LimeSoup is a package to parse HTML or XML papers from different publishers.
MIT License
19 stars 7 forks source link

Removing reference numbers from the text #6

Closed OlgaGKononova closed 5 years ago

OlgaGKononova commented 6 years ago

ECS parsed text still contains reference number in the text. Please, remove them. Same for all other parsers.

hhaoyan commented 6 years ago

Yes, sometimes I realize the parser generates words like "objects11", which causes problems. It's better that we remove them. #4

tiagobotari commented 6 years ago

Can you find these numbers for RSC? In the case of the text does a direct reference to the number, ex: "As demonstrated in [2]". Is wise to remove it?

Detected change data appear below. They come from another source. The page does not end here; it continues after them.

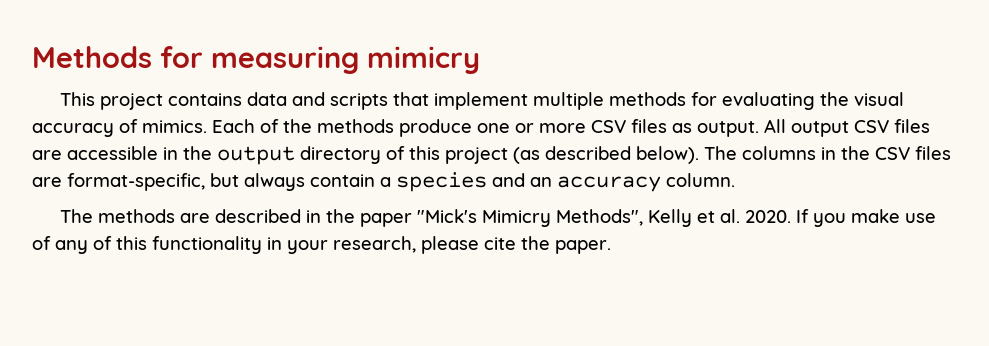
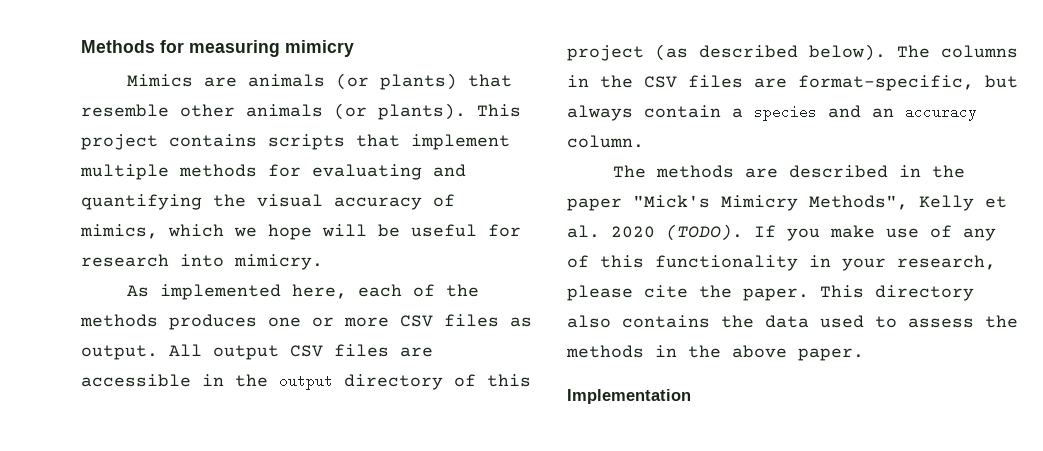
(480, 60) none -> [127,73,513,90] [81,103,466,120] Mimics are animals (or plants) that resemble other animals (or plants).
[246,92,325,106] data and -> (257, 140) none
(815, 101) none -> [433,164,466,177] [81,194,202,210] and quantifying
[142,119,255,133] mimics. Each -> [80,224,521,240] [81,254,323,270] [127,284,403,300] mimics, which we hope will be useful for research into mimicry. // As implemented here, each
[399,119,472,137] produce -> [169,314,257,330] produces
[744,210,791,223] 2020. -> [611,224,743,241] 2020 (TODO).
(611, 247) none -> [820,285,974,301] [567,315,1018,328] [566,345,864,361] [567,389,691,404] This directory also contains the data used to assess the methods in the above paper. // Implementation

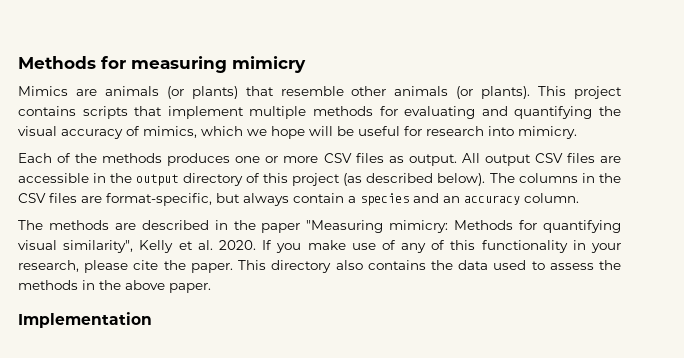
[127,284,403,300] As implemented here, each -> [18,153,52,163] Each
[633,195,908,211] "Mick's Mimicry Methods", -> [306,220,622,233] [18,240,134,253] "Measuring mimicry: Methods for quantifying visual similarity",
[611,224,743,241] 2020 (TODO). -> [218,240,256,250] 2020.

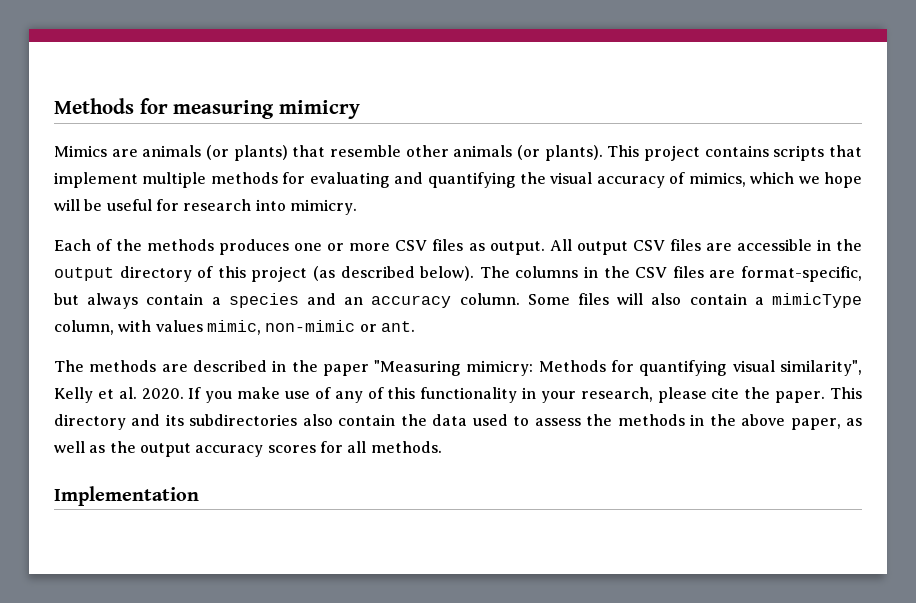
(579, 198) none -> [527,293,863,308] [54,320,415,335] Some files will also contain a mimicType column, with values mimic, non-mimic or ant.
[335,260,426,270] also contains -> [131,414,396,426] and its subdirectories also contain
[169,283,211,293] paper. -> [790,418,863,430] [54,441,442,457] paper, as well as the output accuracy scores for all methods.

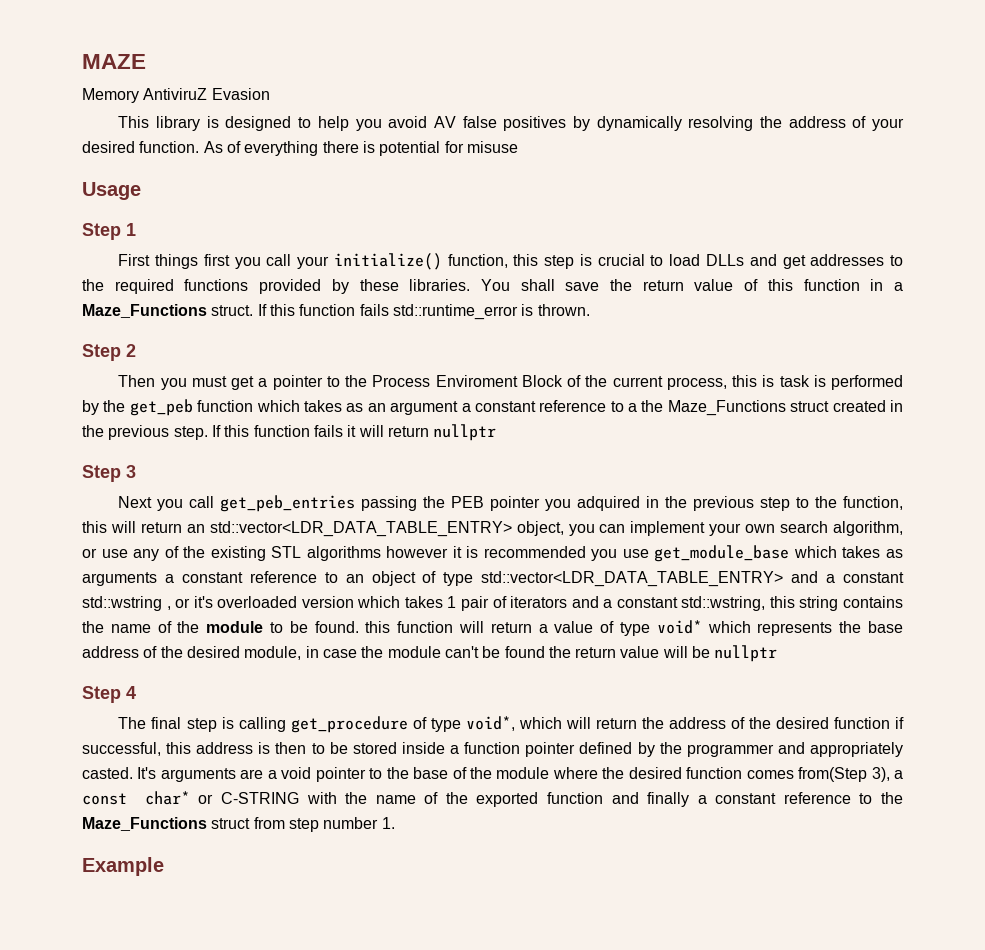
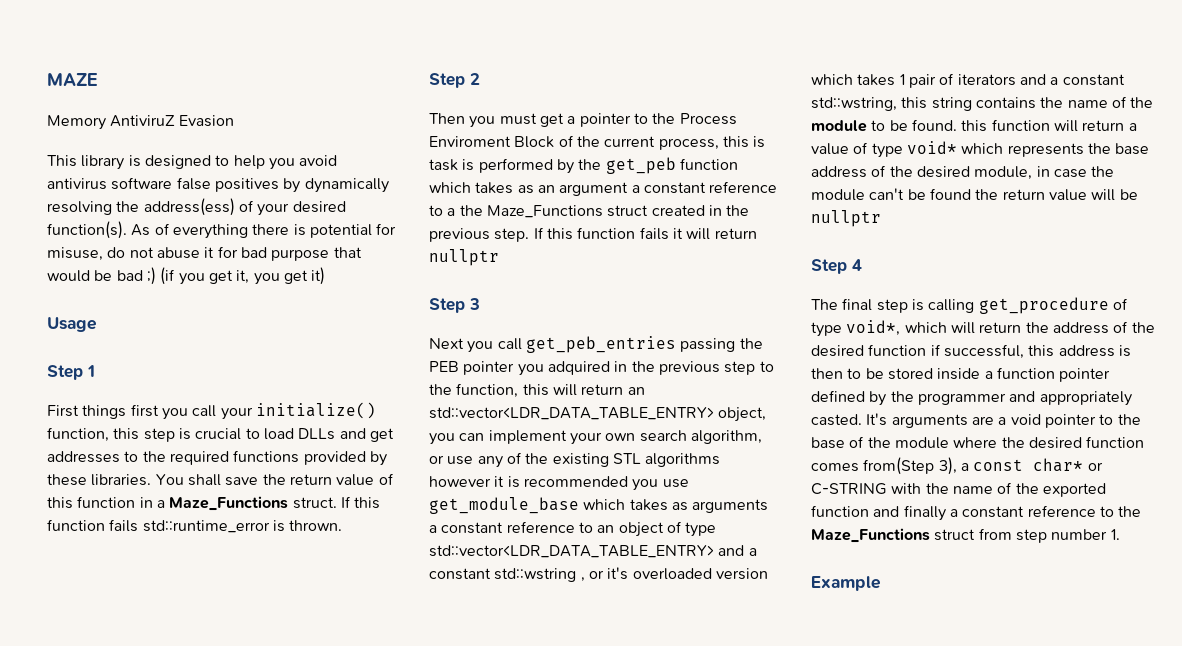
[433,116,456,128] AV -> [47,177,173,190] antivirus software
[788,116,846,128] address -> [143,198,235,216] address(ess)
[139,141,200,153] function. -> [47,221,127,239] function(s).
[466,141,518,153] misuse -> [47,246,362,261] [47,267,326,285] misuse, do not abuse it for bad purpose that would be bad ;) (if you get it, you get it)

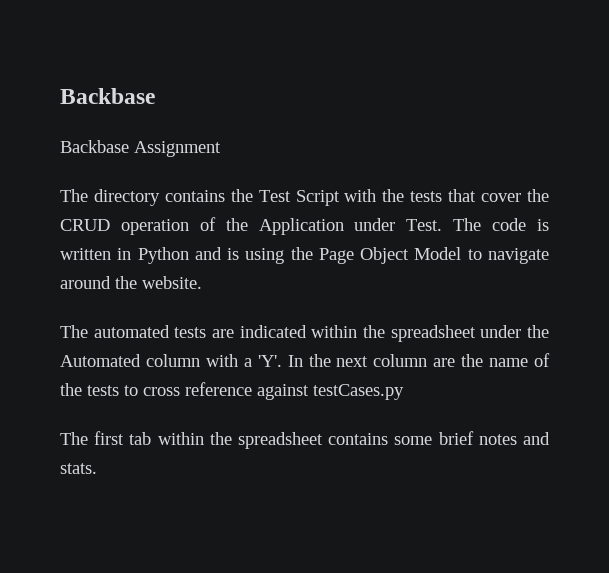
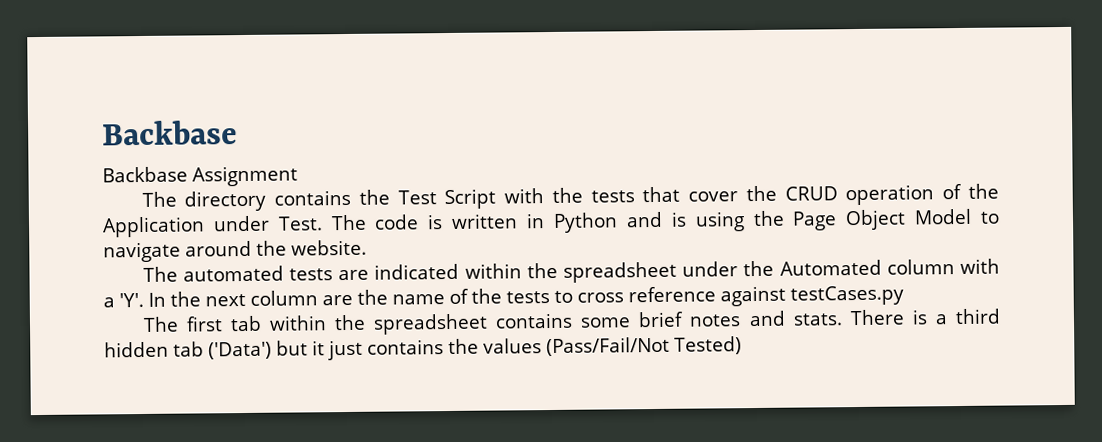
(97, 468) none -> [849,308,1001,326] [104,336,742,361] There is a third hidden tab ('Data') but it just contains the values (Pass/Fail/Not Tested)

nicolas-mng commented 6 years ago

When you say removing reference, you're referring to string such as "(2)" and "[10]"?

tiagobotari commented 6 years ago

Yes

hhaoyan commented 6 years ago

I think they are not helpful for our tasks. And I think it's good to remove them all (any kinds of reference).

tiagobotari commented 6 years ago

Ok, Thanks! We are going to try to remove them

shaunrong commented 6 years ago

Usually, references are included in special HTML tags. In the case of ECS, these tags are "\<a ... class='xref-bibr' ..>\". While in the case of "As demonstrated in [2]", [2] is not marked up with \ tag. Since there are so few such cases, I will advocate only remove references within "\" for now. Especially in the case of "as demonstrated in [2], XXX can be synthesized with ...", losing such links may not be favorable. If we want to deal with this case, maybe build another ingredient to replace <a ... class='xref-bibr' ..> without \ tags with "PAPER" keyword, and record this link in the JSON output.

Also @tiagobotari @nicolas-mingione It will be useful to document which commits fix the issue. https://help.github.com/articles/closing-issues-using-keywords/

tiagobotari commented 6 years ago

Thank you, Nicolas, This could be an issue. Can you test that and give a return about.

nicolas-mng commented 6 years ago

My bad, there actually is a tag... I'm submitting a new version today.

tiagobotari commented 6 years ago

Good, thanks.

OlgaGKononova commented 6 years ago

I also suggest do not store references at all as paragraphs.

hhaoyan commented 5 years ago

solved 087f7a8386821d07eca112072826468c68f934e6. closing issue.